Замок плавает между облаков.
Серые шпили то исчезают, то появляются на поверхности.
От каменных часов на башне осталось лишь крошево. Ветер, набежав, перекатывает волны пыли.
– Сукино время!
Малыш грязно ругается. Он, хромая, бегает по плацу и грозит небу тростью.
На нем парадный мундир оберфюрера. Усики, словно траченные молью, торчат клочьями.
– Зиг хайль! – Малыш взбирается на невысокий помост.
Рядом три солдата вскидывают руку в приветствии.
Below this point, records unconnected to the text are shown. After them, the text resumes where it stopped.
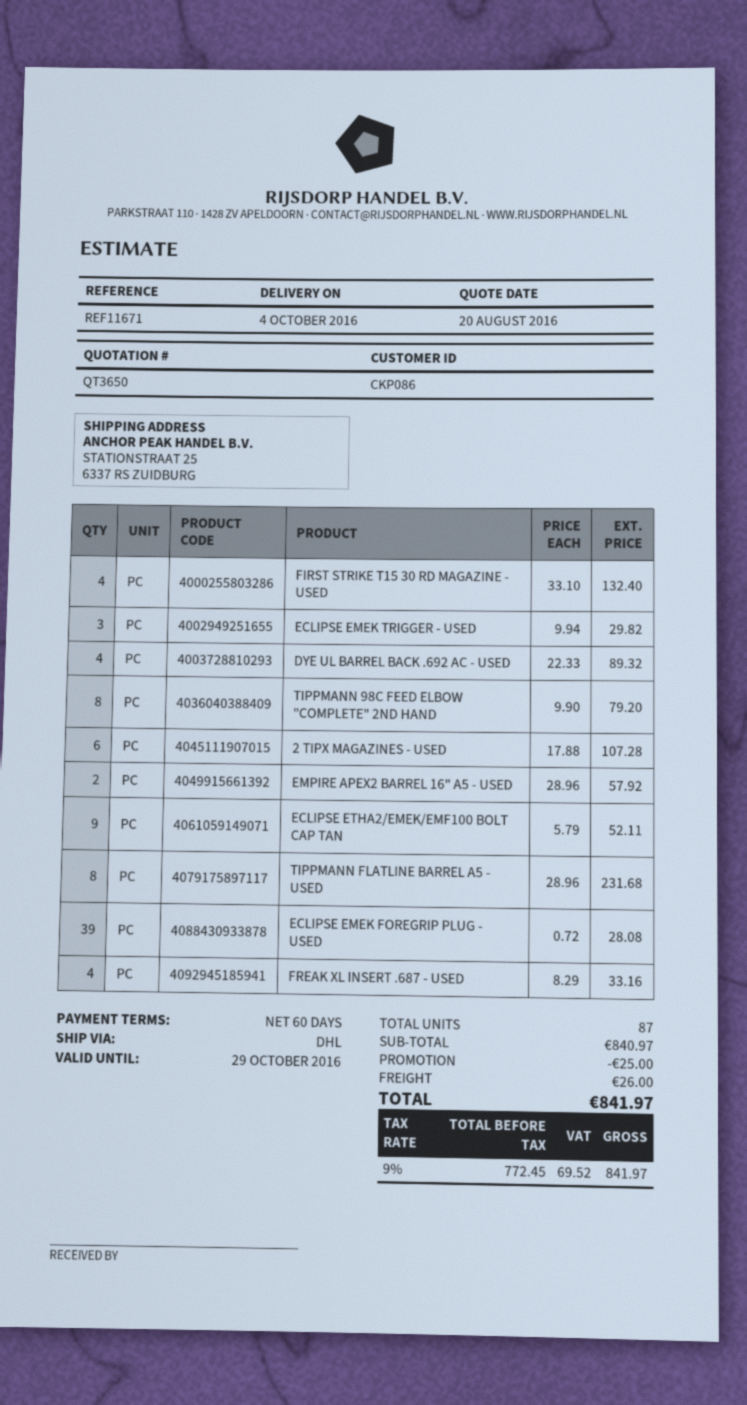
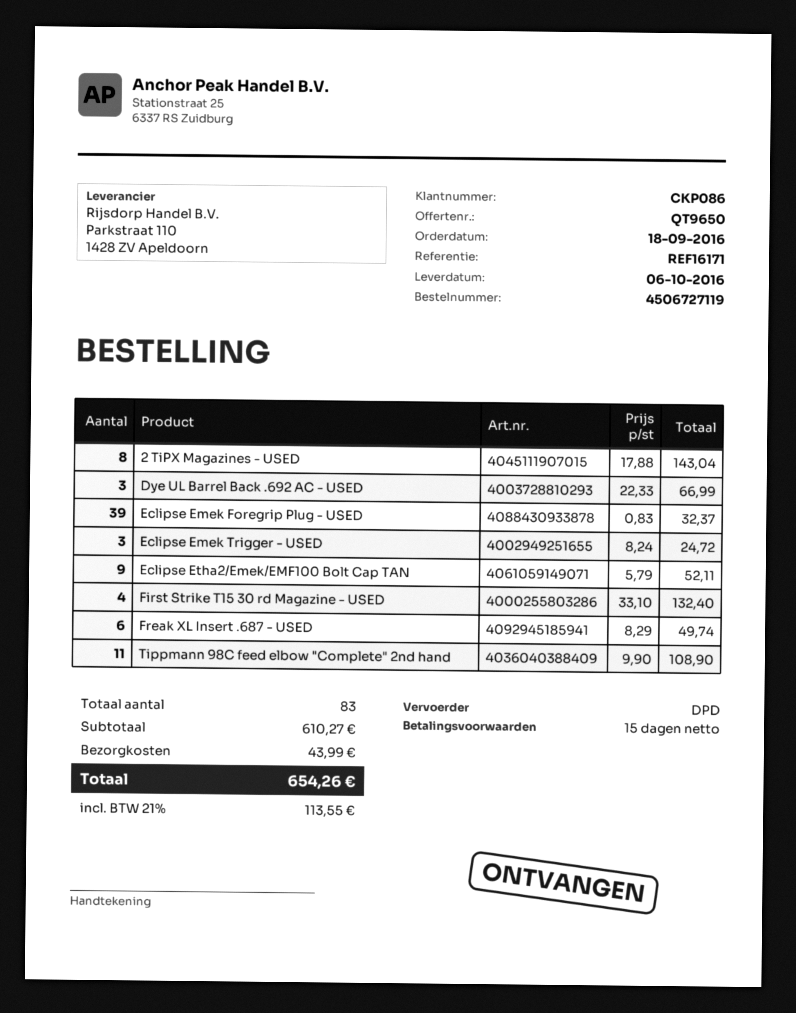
quote number: QT3650 -> QT9650
delivery date: 2016-10-04 -> 2016-10-06
payment terms: 60 days -> 15 days
reference: REF11671 -> REF16171
shipping method: DHL -> DPD
ECLIPSE EMEK TRIGGER - USED: 3 x 9.94 = 29.82 -> 3 x 8.24 = 24.72
DYE UL BARREL BACK .692 AC - USED: 4 x 22.33 = 89.32 -> 3 x 22.33 = 66.99
TIPPMANN 98C FEED ELBOW "COMPLETE" 2ND HAND: 8 x 9.90 = 79.20 -> 11 x 9.90 = 108.90
2 TIPX MAGAZINES - USED: 6 x 17.88 = 107.28 -> 8 x 17.88 = 143.04
EMPIRE APEX2 BARREL 16" A5 - USED: 2 x 28.96 = 57.92 -> none
TIPPMANN FLATLINE BARREL A5 - USED: 8 x 28.96 = 231.68 -> none
ECLIPSE EMEK FOREGRIP PLUG - USED: 39 x 0.72 = 28.08 -> 39 x 0.83 = 32.37
FREAK XL INSERT .687 - USED: 4 x 8.29 = 33.16 -> 6 x 8.29 = 49.74
total quantity: 87 -> 83
subtotal: 840.97 -> 610.27
discount: 25.00 -> none
shipping: 26.00 -> 43.99
tax: 9% = 69.52 -> 21% = 113.55
total: 841.97 -> 654.26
Флаги тихо шлепают на ветру.
Малыш уже что-то выкрикивает, брызгает слюной, заламывает руки и стучит кулаком по трибуне. Его голос срывается на шипение, а потом на свист.
Он ловит ртом воздух, оглядывается и опять вскидывает руку.
– Зиг хайль!
Оборачиваюсь.
Бело-голубым пламенем вспыхивают прожектора, рассекая черноту сгустившихся сумерек.
– Ложись!
Кто-то рванул меня за руку и опрокинул на землю. Волна пыли набилась в рот.
Отплевываюсь.
Мечи прожекторов, пошарив по небу, останавливаются, замерев у лунной тропы к замку.
– Не двигайся! – рядом локоть солдата в ковбойской шляпе. – Ты что? Дура? От храбрости ошалела, да?
Помост мерцает зелеными и желтыми подсветками.
Вскидываю тяжелую снайперскую винтовку.
– Не промажь! – ковбойская шляпа щекочет мне щеку.
– Да жми ты, сука! – Малыш машет мне с помоста. – Жми, ну!
Стеклянные бисерины повисают в воздухе.